The Gaverland recovery barge departing St Helier harbour for the wreck site. Credit GoJ

Work has begun to lift the wreck of the sunken fishing trawler L'Ecume II, with the recovery barge and a specialist dive team on site.

The operation began on Sunday (16 April), a day earlier than planned, to make the most of a window of favourable weather and sea conditions.

L'Ecume II went down off Jersey's west coast on 8 December after colliding with the Goodwill freight ship.

The bodies of two crewmen - Jervis Ramirez Baligat and Larry Simyunn - were found in the days that followed, but skipper Michael Michieli remains missing.

The 60 metre long Gaverland recovery barge departed St Helier harbour on Sunday afternoon.

 Specialist equipment onboard the Gaverland recovery barge, enlisted to raise the wreck of the L'Ecume II. Credit GoJ.

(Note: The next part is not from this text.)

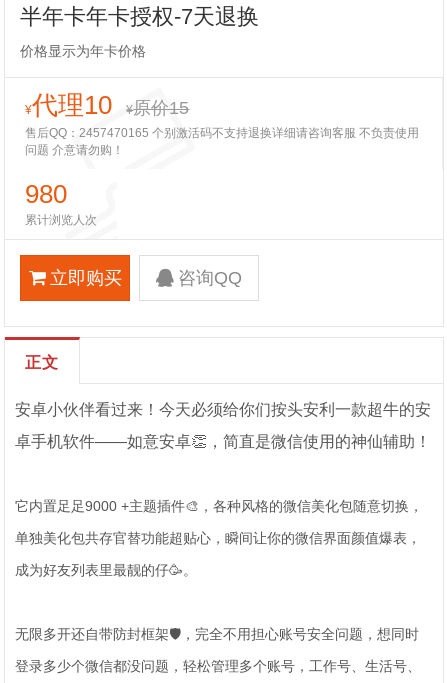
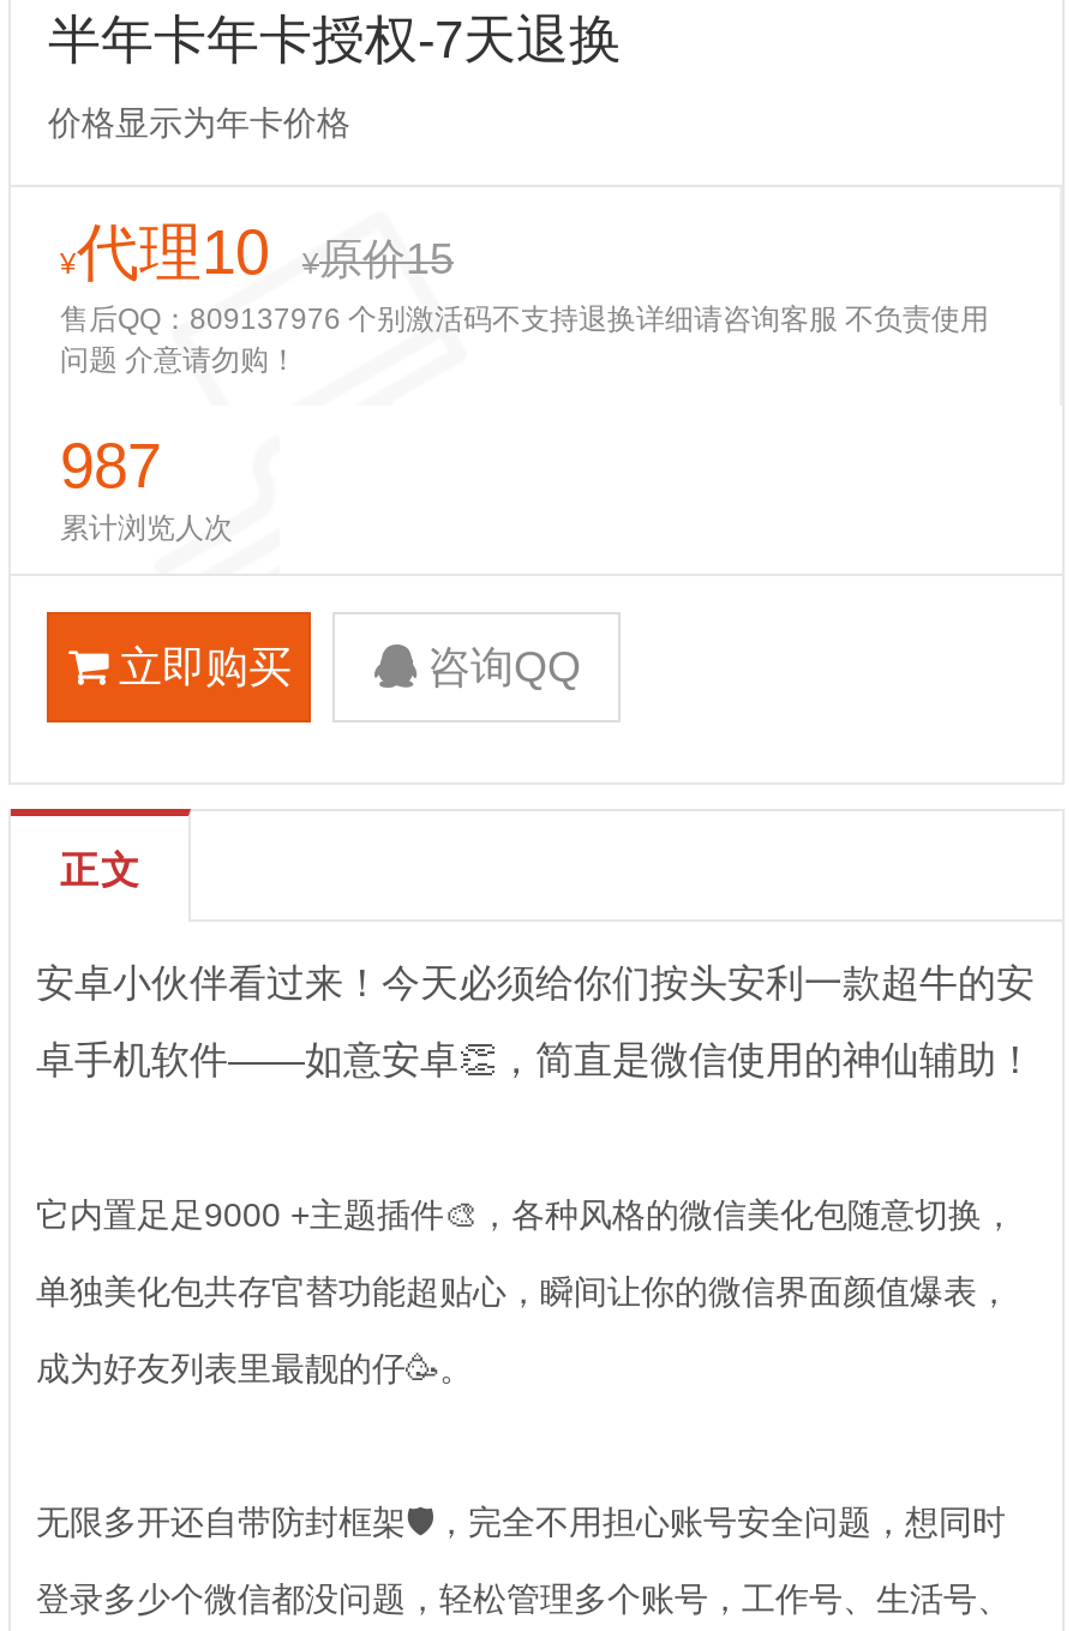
[26,126,420,140] 售后QQ：2457470165 个别激活码不支持退换详细请咨询客服 不负责使用 -> [60,302,989,336] 售后QQ：809137976 个别激活码不支持退换详细请咨询客服 不负责使用
[26,179,68,209] 980 -> [60,430,161,502] 987

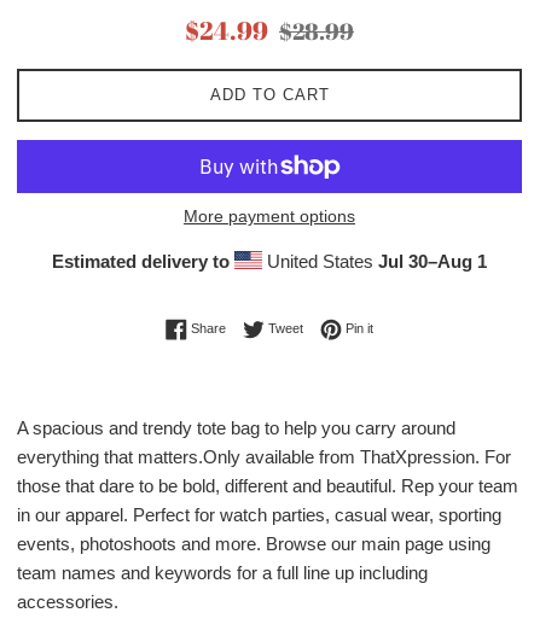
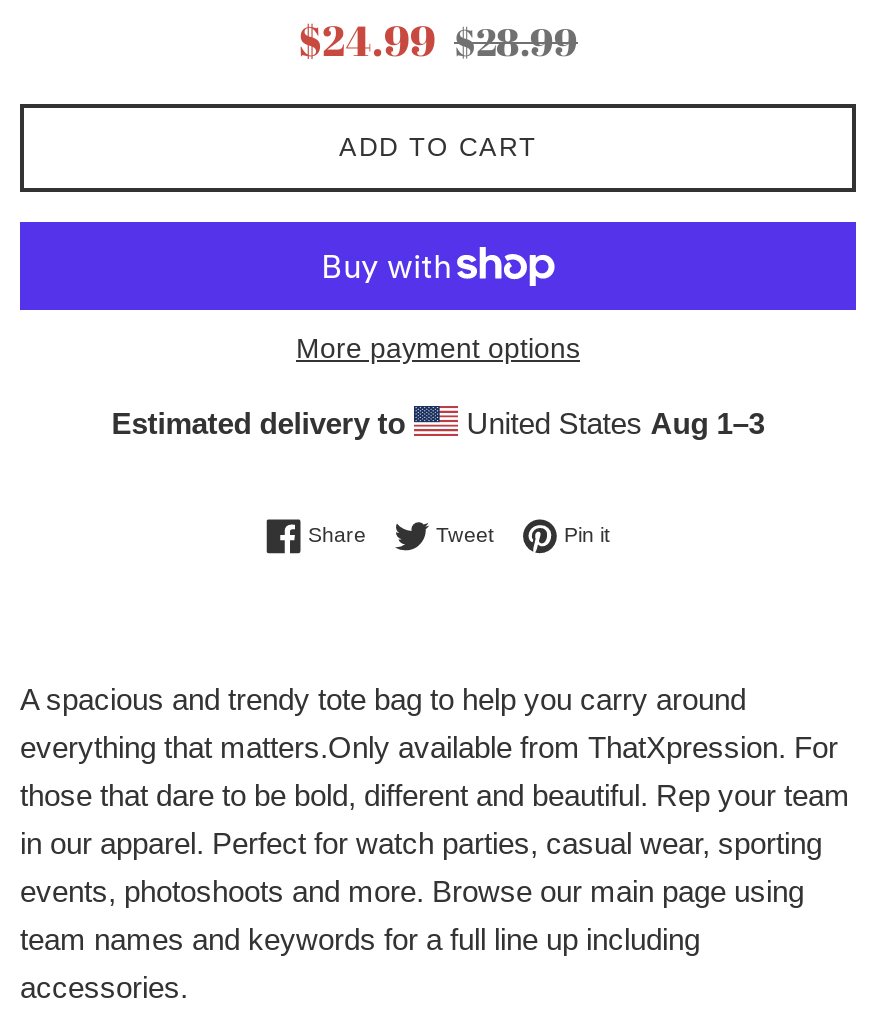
[262,250,487,271] United States Jul 30–Aug 1 -> [458,405,764,439] United States Aug 1–3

Onboard were a team of nine specialist divers, support crew and an underwater robot (Remotely Operated Vehicle, or ROV).

They have begun their exploration of the wreck site ahead of the lifting operation starting.

Each diver can only remain at the required depth for 15 minutes.  Credit: GOJ.

Mariners are reminded that a 1,000 metre radius exclusion zone is in place around the location of the sunken boat.

The L'Ecume II fishing vessel sunk off the west coast of Jersey on 8 December 2022.  Source: Marine Traffic.

"Vessels must keep well clear of the area and the vessels involved in the operation at all times."  - Government of Jersey.

The authorities say the focus is now on successfully completing the complex work of raising the wreck, and that updates on the progress of that operation will only be provided 'at suitable opportunities'.

Once the boat is lifted, it will be taken to a secure location at La Collette to be examined by officers working on Operation Nectar - the police investigation of the fatal collision at sea.

People have been asked to not to take photos or videos of the operation out of respect for the affected families.

Last month, police said they had analysed 165 hours of underwater footage taken from the wreck site and that they hoped, by raising the vessel, they would find Mr Michieli and uncover more evidence of how the tragedy happened.